(New York) Oil prices fell significantly on Thursday, the market ignoring a possible extension of production cuts by the OPEC+ group in 2025, because supply remains abundant.
The price of a barrel of Brent from the North Sea for delivery in July dropped 2.08%, to close at $81.86.
A barrel of American West Texas Intermediate (WTI) of the same maturity lost 1.66%, to $77.91.
Oscillating around the equilibrium at the start of the session, black gold slipped after the publication of the weekly report from the American Energy Information Agency (EIA).
The main figure from the EIA was the decrease of 4.1 million barrels in crude oil inventories over the week, while analysts expected, on average, a more limited drop of 1.15 million barrels, according to a consensus established by the Bloomberg agency.
But, according to John Kilduff of Again Capital, operators then “looked in more detail” at the document and realized that gasoline stocks had swelled by two million barrels, while the market was counting on a reduction of 1.5 million.
This gap is attributable to the ramp-up of American refineries, whose capacities were used at 94.3%, compared to only 91.7%, a first in more than nine months.
Given this acceleration, “crude stocks have not decreased much,” considers John Kilduff.
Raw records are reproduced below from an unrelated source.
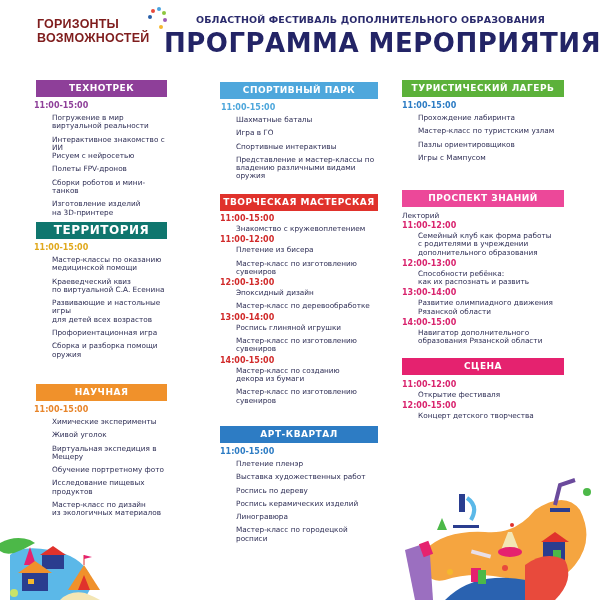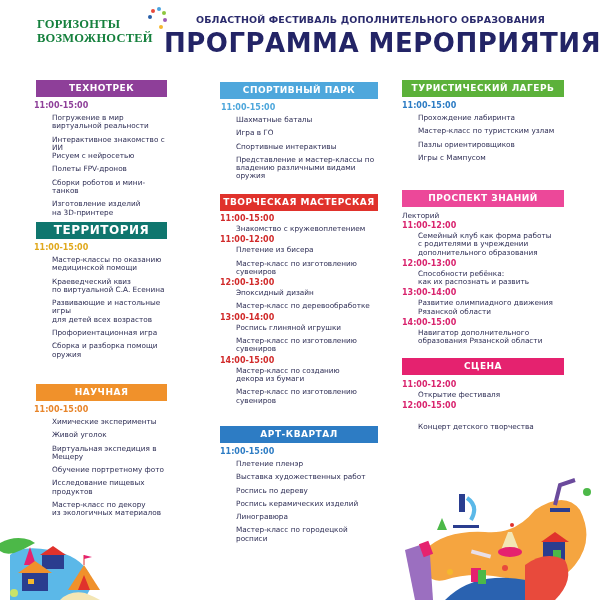--- a/index.html
+++ b/index.html
@@ -1,20 +1,20 @@
 <!DOCTYPE html>
 <html><head>
 <meta charset="utf-8">
 <style>
   * { box-sizing: border-box; margin: 0; padding: 0; }
   html, body { width: 601px; height: 600px; background: #ffffff; overflow: hidden; }
   body { position: relative; font-family: "DejaVu Sans", sans-serif; color: #2b2b55; }
 
   .logo { position: absolute; left: 37px; top: 17px; }
-  .logo .l1, .logo .l2 { font-family: Liberation Serif, serif; font-weight: bold; color: #15803d; font-size: 12.5px; line-height: 14px; letter-spacing: 0.2px; }
+  .logo .l1, .logo .l2 { font-family: Liberation Sans, sans-serif; font-weight: bold; color: #7f1d1d; font-size: 12.5px; line-height: 14px; letter-spacing: 0.2px; }
   .logo-dots { position: absolute; left: 102px; top: -10px; width: 30px; height: 40px; }
   .logo-dots span { position: absolute; width: 4px; height: 4px; border-radius: 50%; }
 
   .festival-sub { position: absolute; left: 196px; top: 14px; font-size: 9.5px; font-weight: bold; color: #2a2a6c; letter-spacing: 0.15px; }
   .page-title { position: absolute; left: 164px; top: 28px; font-size: 26px; font-weight: bold; color: #232466; letter-spacing: 0.5px; }
 
   .section { position: absolute; }
   .sec-header { height: 17px; color: #fff; font-weight: bold; font-size: 9px; text-align: center; line-height: 17px; letter-spacing: 0.5px; }
   .time { font-size: 8px; font-weight: bold; margin-top: 4px; margin-bottom: 3px; line-height: 10px; }
   .item { font-size: 7.3px; line-height: 8.3px; color: #2e2e55; margin-left: 16px; margin-bottom: 5px; white-space: pre-line; }
@@ -70,21 +70,21 @@
 </div>
 
 <div class="section" style="left:36px;top:384px;width:131px;">
   <div class="sec-header" style="background:#f0912b">НАУЧНАЯ ЛАБОРАТОРИЯ</div>
   <div class="time" style="color:#e8852a;margin-left:-2px">11:00-15:00</div>
   <div class="item">Химические эксперименты</div>
   <div class="item">Живой уголок</div>
   <div class="item">Виртуальная экспедиция в Мещеру</div>
   <div class="item">Обучение портретному фото</div>
   <div class="item">Исследование пищевых продуктов</div>
-  <div class="item">Мастер-класс по декору
+  <div class="item">Мастер-класс по дизайн
 из экологичных материалов</div>
 </div>
 
 <div class="section" style="left:220px;top:82px;width:158px;">
   <div class="sec-header" style="background:#4ea7dc">СПОРТИВНЫЙ ПАРК</div>
   <div class="time" style="color:#4ea7dc;margin-left:1px">11:00-15:00</div>
   <div class="item">Шахматные баталы</div>
   <div class="item">Игра в ГО</div>
   <div class="item">Спортивные интерактивы</div>
   <div class="item">Представление и мастер-классы по
@@ -148,21 +148,21 @@
 Рязанской области</div>
   <div class="time" style="color:#d9246e;margin-top:0;margin-bottom:1px">14:00-15:00</div>
   <div class="item">Навигатор дополнительного
 образования Рязанской области</div>
 </div>
 
 <div class="section" style="left:402px;top:358px;width:162px;">
   <div class="sec-header" style="background:#e5226f">СЦЕНА</div>
   <div class="time" style="color:#d9246e;margin-top:5px;margin-bottom:1px">11:00-12:00</div>
   <div class="item tight">Открытие фестиваля</div>
-  <div class="time" style="color:#d9246e;margin-top:0;margin-bottom:12px">12:00-15:00</div>
+  <div class="time" style="color:#d9246e;margin-top:0;margin-bottom:1px">12:00-15:00</div>
   <div class="item">Концерт детского творчества</div>
 </div>
 
 <svg class="illus-left" viewBox="0 0 115 65">
   <path d="M10 20 Q20 10 50 15 Q80 20 90 40 Q95 65 70 65 L10 65 Z" fill="#5bb8e8"></path>
   <path d="M0 8 Q15 0 30 5 L35 8 Q25 14 14 18 Q5 20 0 16 Z" fill="#4cb848"></path>
   <polygon points="30,12 36,30 24,30" fill="#e5226f"></polygon>
   <rect x="42" y="20" width="22" height="14" fill="#2a3d8f"></rect>
   <polygon points="40,20 53,11 66,20" fill="#e0322c"></polygon>
   <rect x="22" y="38" width="26" height="18" fill="#2a3d8f"></rect>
The increase in stocks of gasoline, now 5.9% higher than their level last year at the same time, but also of distilled products, including diesel, gives credence to the idea of a plethoric supply .
It complicates the task of the Organization of the Petroleum Exporting Countries (OPEC) and its allies in the OPEC + agreement, who are holding a meeting on Sunday to define their production levels for the coming months.
According to the Reuters agency, the cartel could extend into 2025 part of the cuts to which it committed last year, to the tune of 3.66 million barrels per day, and which were theoretically due to expire at the end of the year. ‘year.
At the same time, OPEC+ would maintain, in the second half of 2024, other reductions, i.e. 2.2 million barrels, initially announced in November.
“This provides support to the market, but it is not enough to bring WTI above $80 and Brent above $90,” said John Kilduff.
The market also noted the downward revision of the US growth estimate for the first quarter, now estimated at 1.3% at an annualized rate, compared to 1.6% initially.
The figure confirms a slowdown in economic activity and consumption in the United States, which bodes poorly for demand.